Люди повернули к ней головы, когда она переступила порог под руку с отцом, и шепот восхищения пробежал по толпе из двухсот человек, грохоча, как барабанная дробь, вместе с ревом крови в ее ушах. Ряд за рядом благороднейших людей Бостона вставал при ее приближении.
Сквозь белый тюль вуали она заметила лорда Остина Синклера, стоявшего в боковом проходе. Его лицо было таким же угрюмым, как в тот день, когда она сказала ему об исчезновении Коннора. И, кроме того, она чувствовала его неодобрение. Она отвела взгляд от правды, которую читала в его серебристо-голубых глазах, глядя на арку из белой сирени, возвышающуся в конце прохода, по которой смутным пятном маячил Филипп.
— Еще не поздно, — прошептал Дэниэл, сжимая ей руку. — Ты можешь все отменить.
Может ли? Боже милосердный, неужели она может обратиться ко всем этим людям и сказать им, что она совершает чудовищную ошибку?
Обернись!
Обернись!
Обернись!
Эти слова звенели в ее мозгу, как молитва. Но она все равно шла вперед, как механическая кукла, передвигая ноги и ступая по полу, не чувствуя его.

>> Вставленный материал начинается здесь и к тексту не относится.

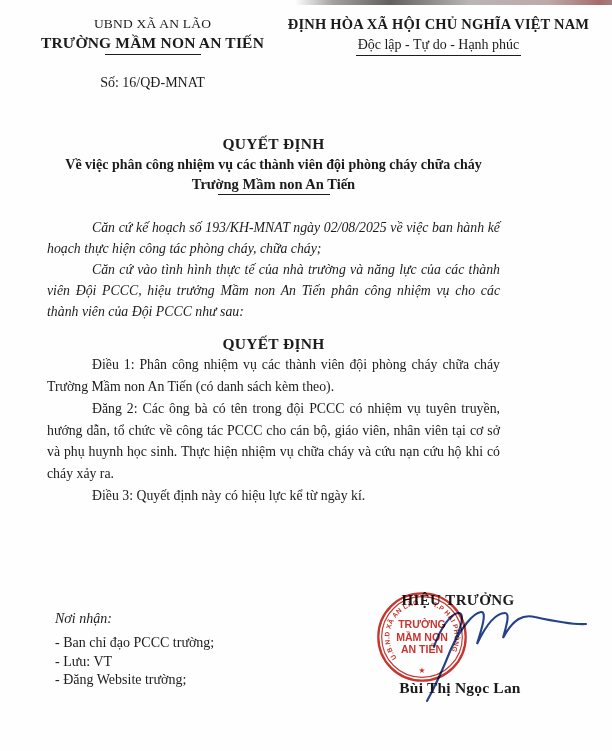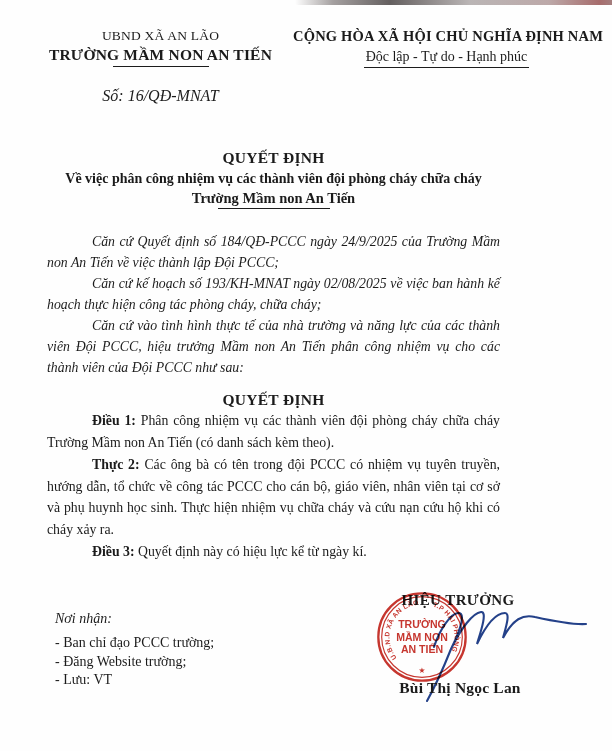--- a/index.html
+++ b/index.html
@@ -26,7 +26,7 @@
     border-bottom-left-radius:3px;
   }
   
-  .header{display:flex;padding-top:28px;margin-left:8px;}
+  .header{display:flex;padding-top:16px;}
   .header-left{width:265px;margin-left:20px;text-align:center;}
   .header-right{width:307px;text-align:center;}
   .h-org{font-size:13.5px;letter-spacing:.2px;}

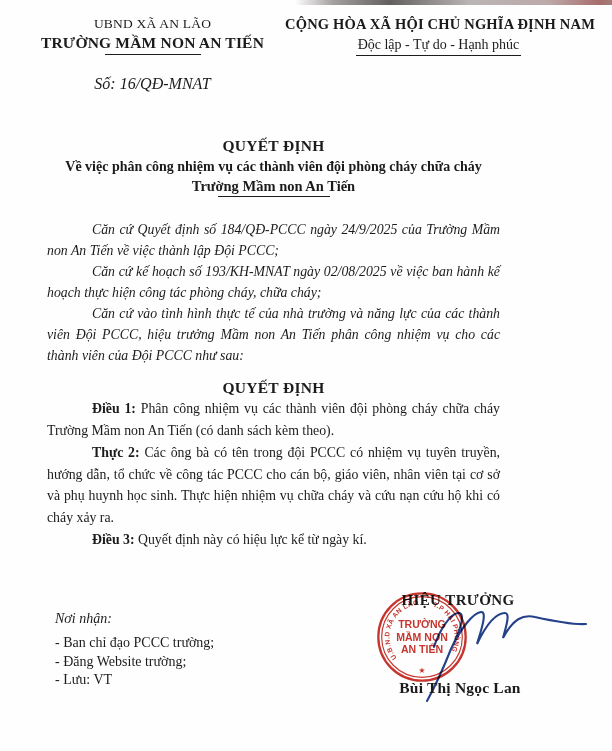--- a/index.html
+++ b/index.html
@@ -90,7 +90,7 @@
       <div class="h-number">Số: 16/QĐ-MNAT</div>
     </div>
     <div class="header-right">
-      <div class="h-nation">CỘNG HÒA XÃ HỘI CHỦ NGHĨA ĐỊNH NAM</div>
+      <div class="h-nation">ĐỊNH HÒA XÃ HỘI CHỦ NGHĨA VIỆT NAM</div>
       <div class="h-motto-wrap">
         <span class="h-motto">Độc lập - Tự do - Hạnh phúc</span>
       </div>

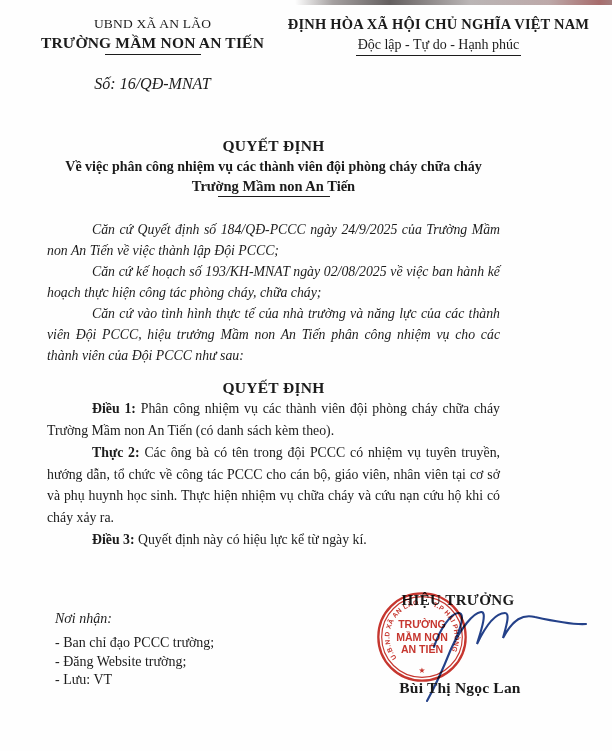--- a/index.html
+++ b/index.html
@@ -32,7 +32,7 @@
   .h-org{font-size:13.5px;letter-spacing:.2px;}
   .h-school{font-size:15.5px;font-weight:bold;margin-top:2px;letter-spacing:.2px;}
   .h-underline-left{width:96px;border-top:1.5px solid #1c1c1c;margin:2px auto 0;}
-  .h-number{font-size:16px;margin-top:20px;font-style:italic;}
+  .h-number{font-size:14px;margin-top:20px;}
   .h-nation{font-size:14.5px;font-weight:bold;letter-spacing:.2px;white-space:nowrap;}
   .h-motto-wrap{margin-top:2px;}
   .h-motto{display:inline-block;font-size:14px;font-weight:normal;

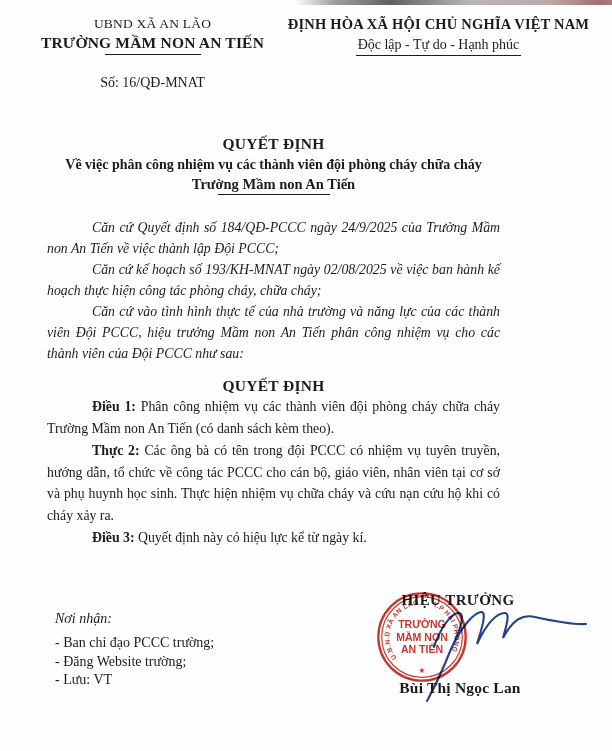--- a/index.html
+++ b/index.html
@@ -106,7 +106,6 @@
     </div>
 
     <div class="preamble-wrap">
-      <p class="preamble">Căn cứ Quyết định số 184/QĐ-PCCC ngày 24/9/2025 của Trường Mầm non An Tiến về việc thành lập Đội PCCC;</p>
       <p class="preamble">Căn cứ kế hoạch số 193/KH-MNAT ngày 02/08/2025 về việc ban hành kế hoạch thực hiện công tác phòng cháy, chữa cháy;</p>
       <p class="preamble">Căn cứ vào tình hình thực tế của nhà trường và năng lực của các thành viên Đội PCCC, hiệu trưởng Mầm non An Tiến phân công nhiệm vụ cho các thành viên của Đội PCCC như sau:</p>
     </div>

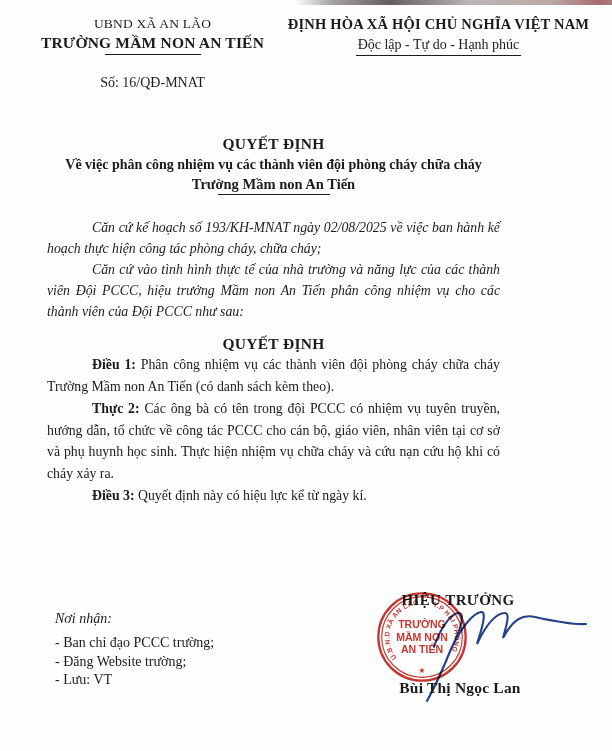--- a/index.html
+++ b/index.html
@@ -56,7 +56,7 @@
     margin:1px 0 0;text-align:justify;text-indent:45px;
     font-size:13.8px;line-height:21.5px;
   }
-  p.article b{font-weight:bold;margin-top:36px;}
+  p.article b{font-weight:normal;margin-top:36px;}
   
   .recipients{position:absolute;left:55px;top:611px;font-size:14px;}
   .r-heading{font-weight:normal;font-style:italic;margin-bottom:7px;}

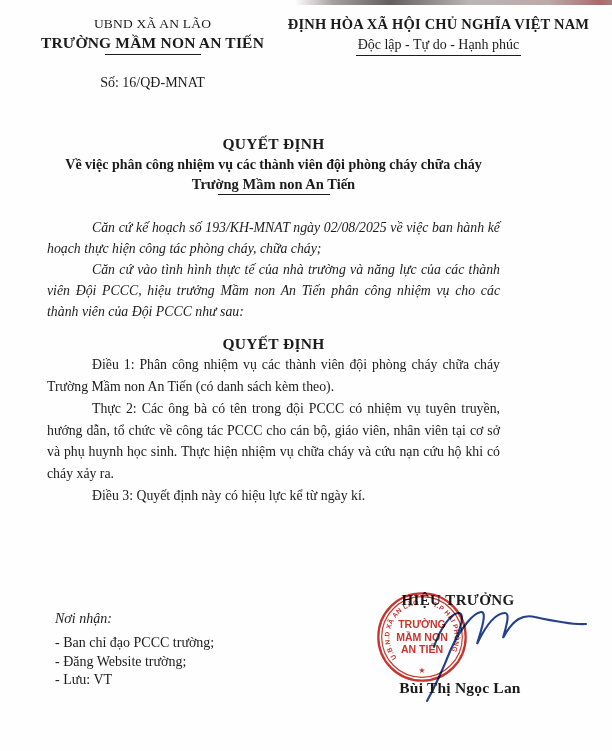--- a/index.html
+++ b/index.html
@@ -114,7 +114,7 @@
 
     <div>
       <p class="article"><b>Điều 1:</b><span> Phân công nhiệm vụ các thành viên đội phòng cháy chữa cháy Trường Mầm non An Tiến (có danh sách kèm theo).</span></p>
-      <p class="article"><b>Thực 2:</b><span> Các ông bà có tên trong đội PCCC có nhiệm vụ tuyên truyền, hướng dẫn, tổ chức về công tác PCCC cho cán bộ, giáo viên, nhân viên tại cơ sở và phụ huynh học sinh. Thực hiện nhiệm vụ chữa cháy và cứu nạn cứu hộ khi có cháy xảy ra.</span></p>
+      <p class="article"><b>Đăng 2:</b><span> Các ông bà có tên trong đội PCCC có nhiệm vụ tuyên truyền, hướng dẫn, tổ chức về công tác PCCC cho cán bộ, giáo viên, nhân viên tại cơ sở và phụ huynh học sinh. Thực hiện nhiệm vụ chữa cháy và cứu nạn cứu hộ khi có cháy xảy ra.</span></p>
       <p class="article"><b>Điều 3:</b><span> Quyết định này có hiệu lực kể từ ngày kí.</span></p>
     </div>
   </div>

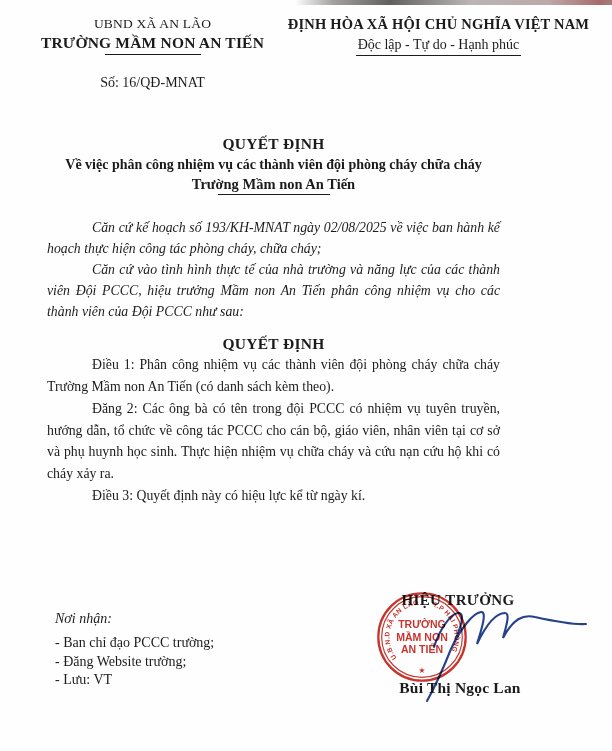--- a/index.html
+++ b/index.html
@@ -122,8 +122,8 @@
   <div class="recipients">
     <div class="r-heading">Nơi nhận:</div>
     <div class="r-item">- Ban chỉ đạo PCCC trường;</div>
+    <div class="r-item">- Lưu: VT</div>
     <div class="r-item">- Đăng Website trường;</div>
-    <div class="r-item">- Lưu: VT</div>
   </div>
 
   <div class="sig-title">HIỆU TRƯỞNG</div>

Аромат белой сирени окутал ее, когда она подошла к алтарю. Она чувствовала сладкий запах на языке, впитывала его с каждым вдохом. Приторная сладость. Ее пустой желудок сжался в кулак, к горлу поднялась обжигающе едкая желчь. Филипп Дотронулся до ее руки, и она едва справилась с желанием закричать.
Голос священника жужжал в ее ушах, как надоедливая муха, едва ощутимый за грохотом крови. Мысленно она слышала далекие звуки пианино, вальс Штрауса, наполняющий этот самый зал, где Коннор вел ее в танце.
Коннор!
Неожиданно она поняла, что ее окружает тишина, что все смотрят на нее. Сквозь вуаль она видела темный силуэт священника на фоне яркого окна. В ушах стучала кровь.
Они ждали — все собравшиеся, чтобы присутствовать на бракосочетании. Она должна сказать слова, связать себя клятвой.
Сквозь темные пятна, туманившие ей взор, она увидела, как нахмурился Филипп. Она раскрыла рот, но из него не вырвалось ни звука. И тогда она стала медленно погружаться, тонуть в благословенном мраке бесчувствия.
Теплый ветерок пролетал по долине, покачивая цветы на длинных изумрудных стебельках. Лаура подняла лицо к солнцу, упиваясь теплом и светом, и произнося безмолвную молитву благодарности. Она боялась, что никогда больше не найдет сюда путь.
Она обернулась, и маргаритки и лютики закачались, задетые подолом ее белого шелкового платья. Вокруг, как всегда в этом тайном раю, поднимались горы, как грубые черные алмазы, пронзающие небо. По отвесному утесу струилась вода, каскадом падая в блестящий кристально-чистый пруд. Ничего не изменилась. Только сейчас она была одна.